CICS / WebSphere

  • OS/VS COBOL (5740-CB1, 5740-LM1, and 5734-CB4)
  • VS COBOL II (5668-958, also 5688-023 and 5688-022).

While the COBOL2 option was removed from the translator, customers found that COBOL II source would be translated with the default COBOL3 option and the result was a successful compile and executable module. Technically, it worked even though it was unsupported. The same didn’t apply to old OS/VS COBOL. Changes to the translator restricted the ability to continue any new compiles of these programs.

The result was source that couldn’t be modified or enhanced since it was impossible to translate/compile and produce a new load module. But, if customers were happy to run these programs without changes, the “run-time” environment remained available, though not supported. In this release, IBM also warned: “In the next release of CICS after V2.2, native support for the old language run-times will be removed.” The release after V2.2 will continue to provide object compatibility; i.e., all applications will continue to work.

The direction has been clear, however, that IBM didn’t intend to support the old releases forever. Following is an excerpt from the CICS TS V2.3 Release Guide:

“CICS TS 1.3, CICS TS V2.2, CICS TS V2.3: The Language Environment component of z/OS is required; applications will run unchanged. This function will be removed in the next release of CICS TS.”

The old modules that could run unchanged in CICS would no longer run. Some customers missed this item. In the CICS TS V3.1 announcement letter, IBM states: “OS/VS COBOL modules will not execute in this and subsequent releases of CICS TS.” This is further documented in informational IBMLINK Items:

  • RTA000178522: Removal of OS/VS Support
  • RTA000178499: CICS Transaction Server 3.1 support for COBOL compilers.
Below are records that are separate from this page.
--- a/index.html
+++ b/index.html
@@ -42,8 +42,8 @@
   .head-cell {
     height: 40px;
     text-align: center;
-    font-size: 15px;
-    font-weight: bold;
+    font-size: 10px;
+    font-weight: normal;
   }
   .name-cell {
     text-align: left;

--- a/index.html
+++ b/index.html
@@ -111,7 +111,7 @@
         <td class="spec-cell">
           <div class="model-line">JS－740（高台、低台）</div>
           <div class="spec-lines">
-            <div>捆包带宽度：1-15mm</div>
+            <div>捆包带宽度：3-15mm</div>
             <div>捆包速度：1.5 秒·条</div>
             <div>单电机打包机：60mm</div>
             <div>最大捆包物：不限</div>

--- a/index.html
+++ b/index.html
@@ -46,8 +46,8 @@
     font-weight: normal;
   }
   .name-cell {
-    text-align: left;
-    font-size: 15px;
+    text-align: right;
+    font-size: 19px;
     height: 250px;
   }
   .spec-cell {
If customers try to execute OS/VS COBOL modules in CICS TS 3.1, they’ll receive an ALIK abend. No warning, but then again, IBM has been warning in the documentation for years. The light at the end of the tunnel has been extinguished.

What Now?

If you’ve been procrastinating and still have old OS/VS COBOL modules in CICS, there are only two options available:

  • Convert the code to supported COBOL or replace it with something else
  • Leave the application in CICS TS V2.3 for as long as possible and retire the application when V2.3 goes out of support.
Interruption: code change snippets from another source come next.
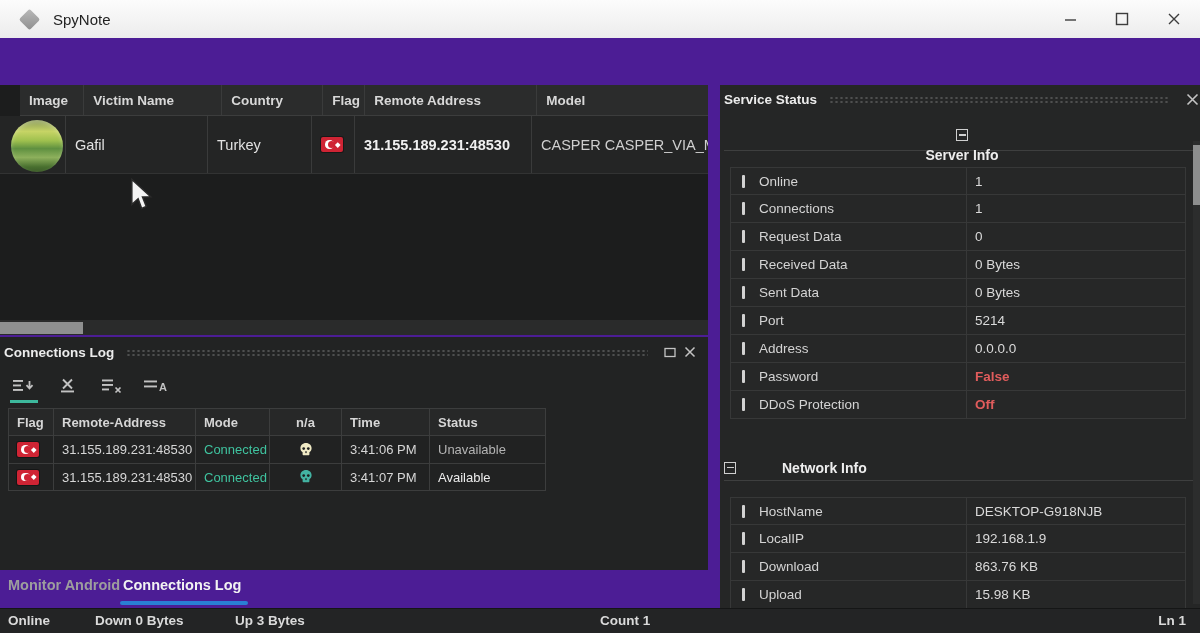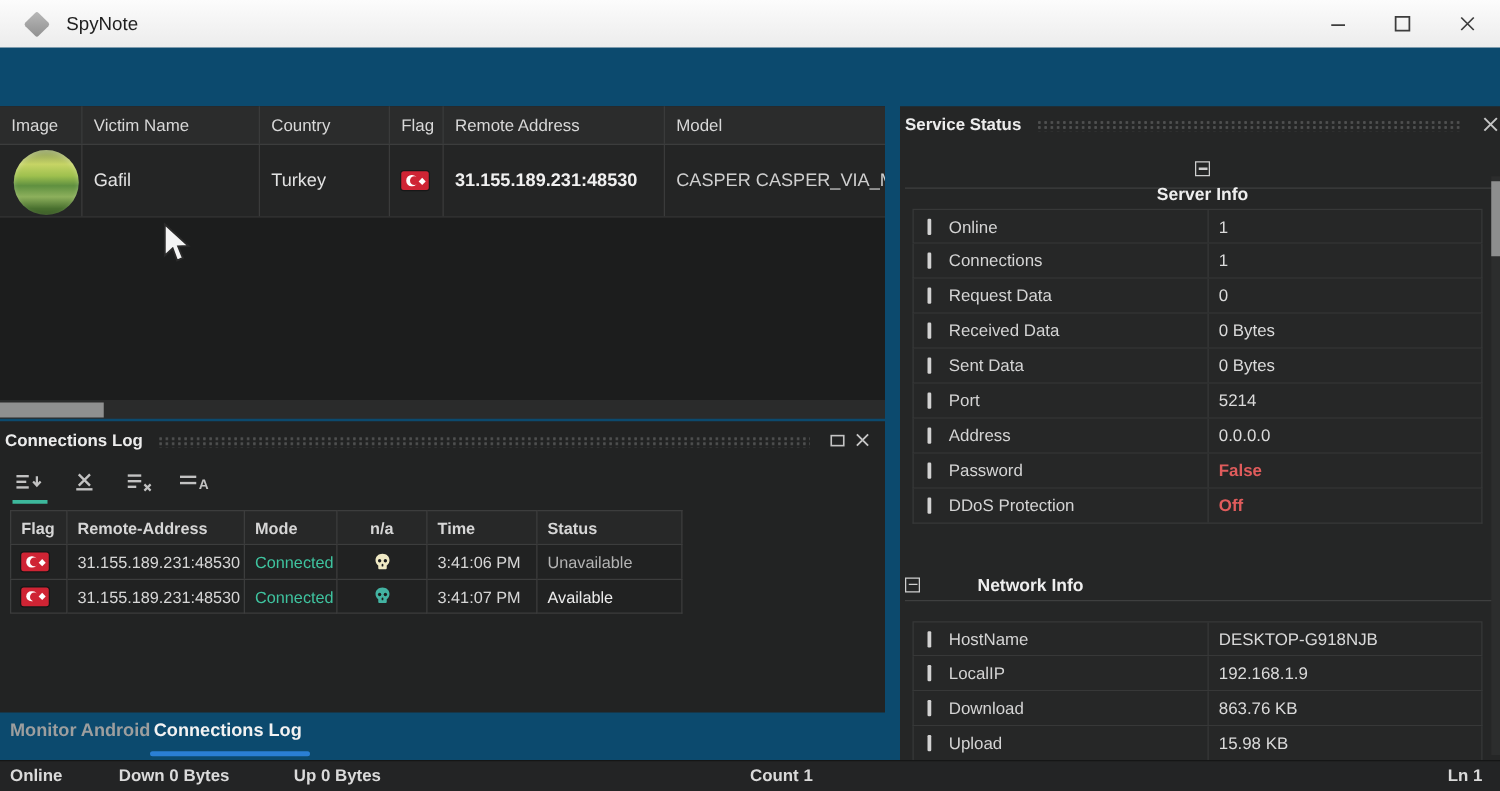--- a/index.html
+++ b/index.html
@@ -5,7 +5,7 @@
   * { margin:0; padding:0; box-sizing:border-box; }
   html,body { width:1200px; height:633px; overflow:hidden; }
   body { font-family:"Liberation Sans","DejaVu Sans",sans-serif; background:#1d1e1e; }
-  .app { position:relative; width:1200px; height:633px; background:#0c4a6e;padding-left:33px; }
+  .app { position:relative; width:1200px; height:633px; background:#4c1d95;padding-left:33px; }
 
   
   .titlebar { position:absolute; top:0; left:0; right:0; height:38px;

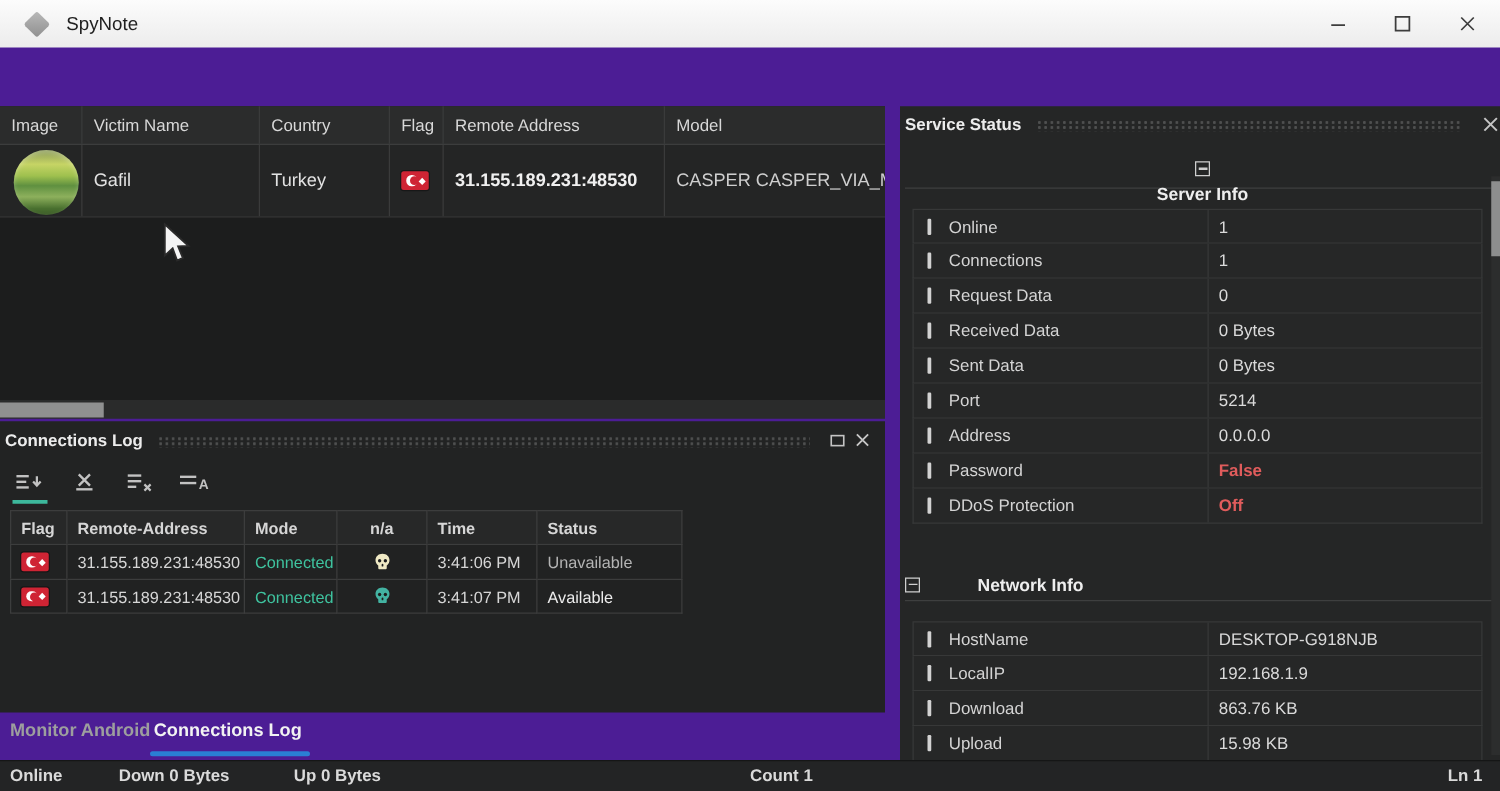--- a/index.html
+++ b/index.html
@@ -25,7 +25,7 @@
   
   .victims { position:absolute; top:85px; left:0; width:708px; height:235px; background:#1c1d1d; }
   .v-head { display:flex; height:31px; background:#2b2c2c; border-bottom:1px solid #3c3d3d;
-    align-items:flex-start; color:#d8d8d8; font-size:13.5px; font-weight:normal; }
+    align-items:flex-start; color:#d8d8d8; font-size:13.5px; font-weight:bold;margin-left:20px; }
   .v-head > div, .v-row > div { padding-left:9px; border-right:1px solid #3a3b3b;
     height:100%; display:flex; align-items:center; overflow:hidden; white-space:nowrap; }
   .c-img{width:66px;} .c-name{width:142px;} .c-country{width:104px;} .c-flag{width:43px;}

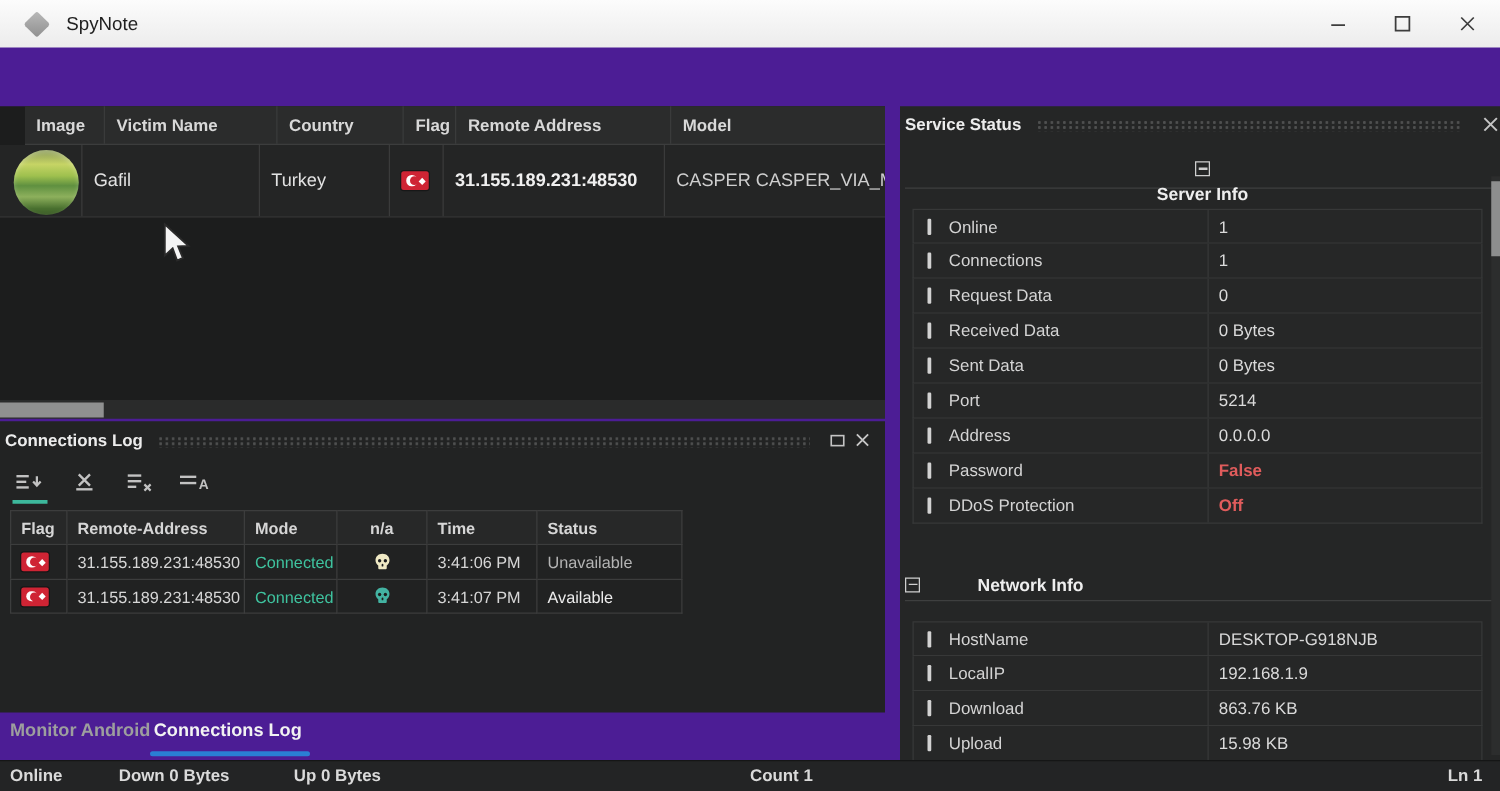--- a/index.html
+++ b/index.html
@@ -430,7 +430,7 @@
   <div class="statusbar">
     <span class="sb-item sb-online">Online</span>
     <span class="sb-item sb-down">Down 0 Bytes</span>
-    <span class="sb-item sb-up">Up 0 Bytes</span>
+    <span class="sb-item sb-up">Up 3 Bytes</span>
     <span class="sb-item sb-count">Count 1</span>
     <span class="sb-item sb-ln">Ln 1</span>
   </div>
IBM hasn’t announced the end of service for CICS TS V2.3, so ideally there are still a few years left. Customers could upgrade their systems to CICS TS 3.1 and leave one Application Owning Region (AOR) behind on V2.3 for these applications, although that’s not recommended. It’s also not a long-term solution.

Finding Modules

Customers may have many old libraries with modules and can no longer find the source code for them. There may be many techniques you can use to find the level of COBOL they were compiled with. Figure 2 contains one method. If you run IBM’s utility AMBLIST, it will produce a report as shown in the JCL example. The report shows the attributes of the module and, near the bottom, it lists the code sections (CSECT) and translator used. You can identify the compiler, version and release number from the object via the VR.MD, in this case ’01.03’. From Figure 1, you can see that this module is VS COBOL II Release 1.3. You would expect an OS/VS COBOL module to show ’01.02.’
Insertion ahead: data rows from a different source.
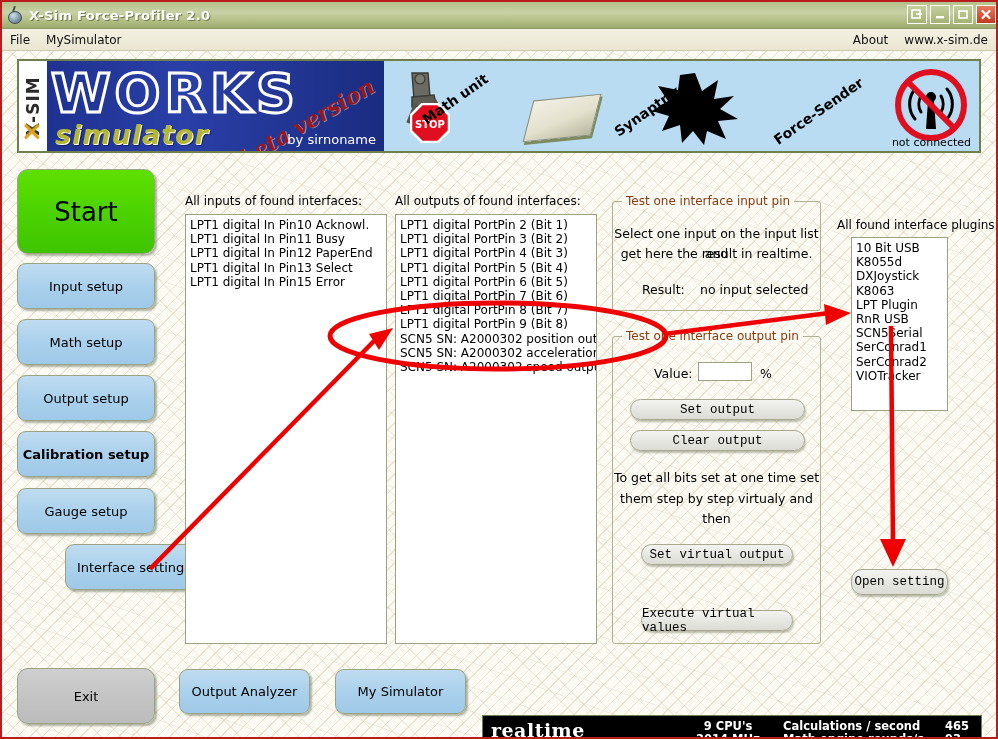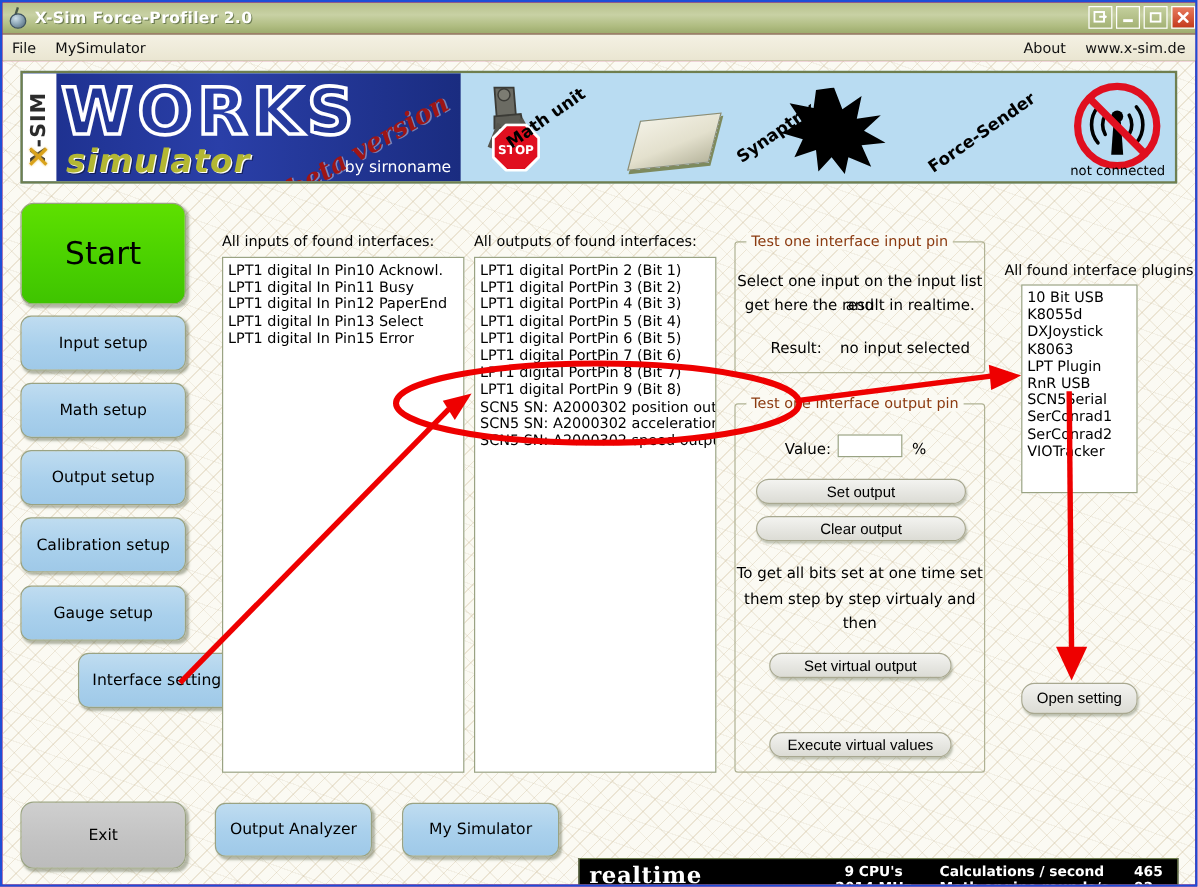--- a/index.html
+++ b/index.html
@@ -14,8 +14,8 @@
     position: relative;
     width: 998px; height: 739px;
     box-sizing: border-box;
-    border: 2px solid #1d4ed8;
-    background: #be185d;
+    border: 2px solid #b91c1c;
+    background: #f9a8d4;
     overflow: hidden;
   }
 

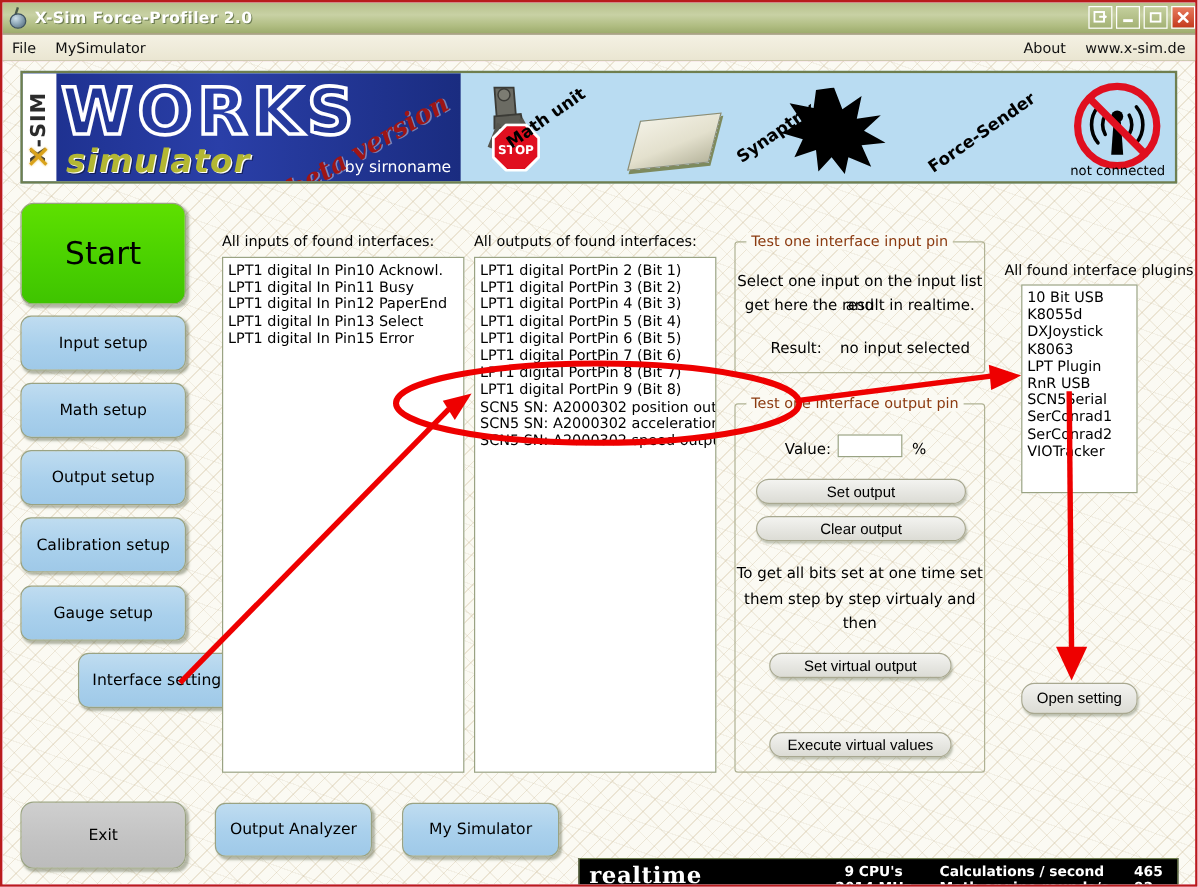--- a/index.html
+++ b/index.html
@@ -276,7 +276,7 @@
     display: flex; align-items: center; justify-content: center;
     font-size: 12.5px; color: #000;
     box-sizing: border-box; cursor: default;
-    font-family: Liberation Sans, sans-serif;
+    font-family: Liberation Mono, monospace;
   }
   .valuebox {
     position: absolute;

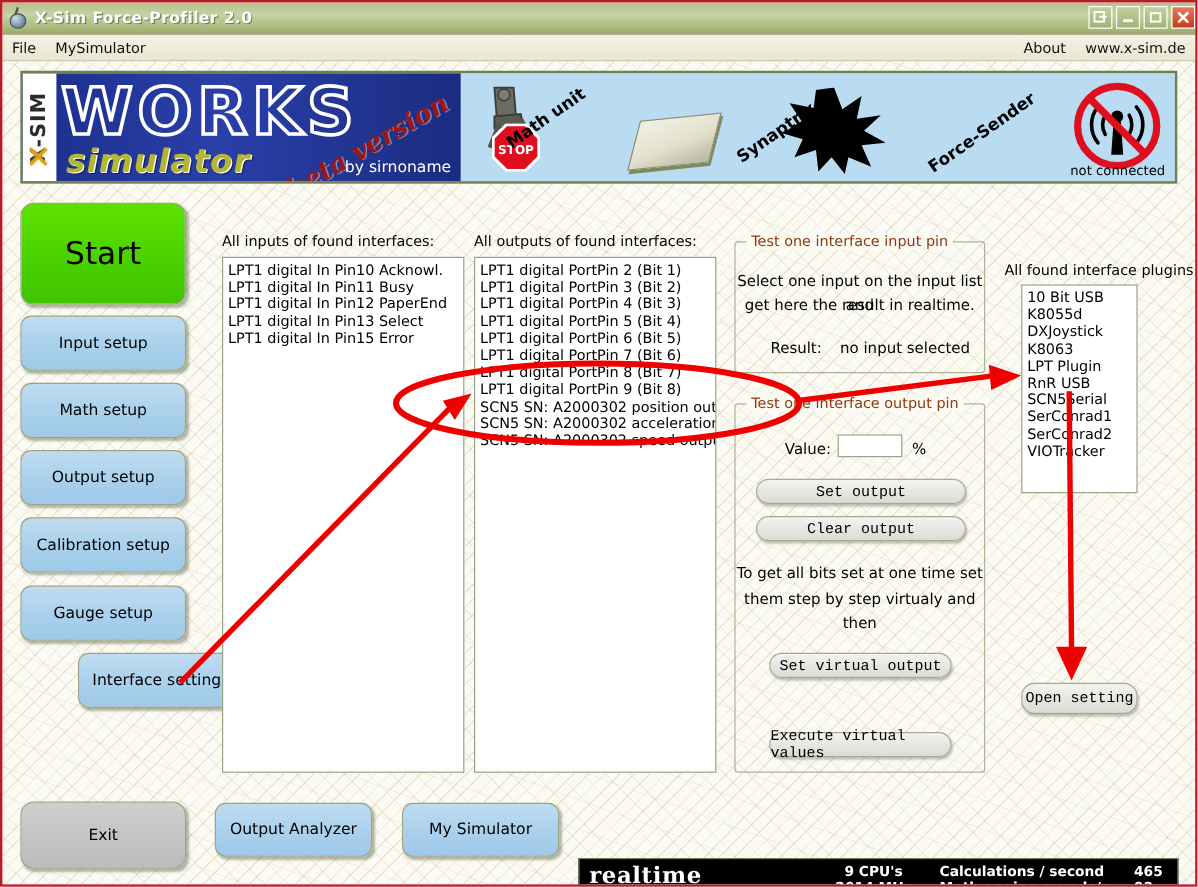--- a/index.html
+++ b/index.html
@@ -419,7 +419,7 @@
     <div class="navbtn" style="top:212px; height:46px;">Input setup</div>
     <div class="navbtn" style="top:268px; height:46px;">Math setup</div>
     <div class="navbtn" style="top:324px; height:46px;">Output setup</div>
-    <div class="navbtn" style="top:380px; height:46px;">Calibration setup</div>
+    <div class="navbtn" style="top:380px; height:46px;font-weight:bold;">Calibration setup</div>
     <div class="navbtn" style="top:437px; height:46px;">Gauge setup</div>
     <div class="navbtn" style="top:493px; height:46px;margin-left:48px;">Interface settings</div>
     <div class="navbtn exit" style="top:617px; height:56px;">Exit</div>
New Integrated Translator Support

Starting in CICS TS V2.2, IBM provides a CICS integrated translator component that eliminates the need for the translate step in program development, simplifying the development process. Customers that wish to take advantage of this feature need to change their compile process and corresponding PROCs (compile procedures), but may benefit from the ease of use. In the CICS TS V2.2 SDFHPROC library, a new member can be found—DFHZITCL—that contains a sample procedure. In the normal COBOL compile PROC, DFHYITVL, customers execute four steps starting with the TRN (translator) step. This step translated the CICS commands into “native” language statements before compiling the COBOL program. The new PROC contains only three steps, and directly invokes the COBOL compiler with the integrated translator. The program source must be untranslated as input into this step.

IBM continues to support the translators if customers wish to use them, and the original PROC in SDFHPROC remains available, although IBM recommends that customers use the new procedure. Some customers have found that the integrated translator changes the results of the compile and the output they’re used to seeing. The output of the integrated translator doesn’t produce the MOVE and CALL statements that the translator does, and you can’t view the EIB references. This change is documented in IBMLINK items BDC000026949 and BDC000025833. The CICS TS V2.2 Application Programming Guide also contains a reference to this difference, “The CICS-supplied separate translators change the line numbers in source programs, which means that an intermediate listing with the translator-generated CALLS must be used when debugging an application program.”

Customers dependent on the expanded output from the translator step will need to continue using the “old” process and not the integrated translator.


The demise of old COBOL was inevitable. IBM can’t continue to expend time and resources supporting old releases forever, especially while enhancing the features of existing and new releases. Onward and upward, right? We may be dinosaurs, but we still love our CICZ TS.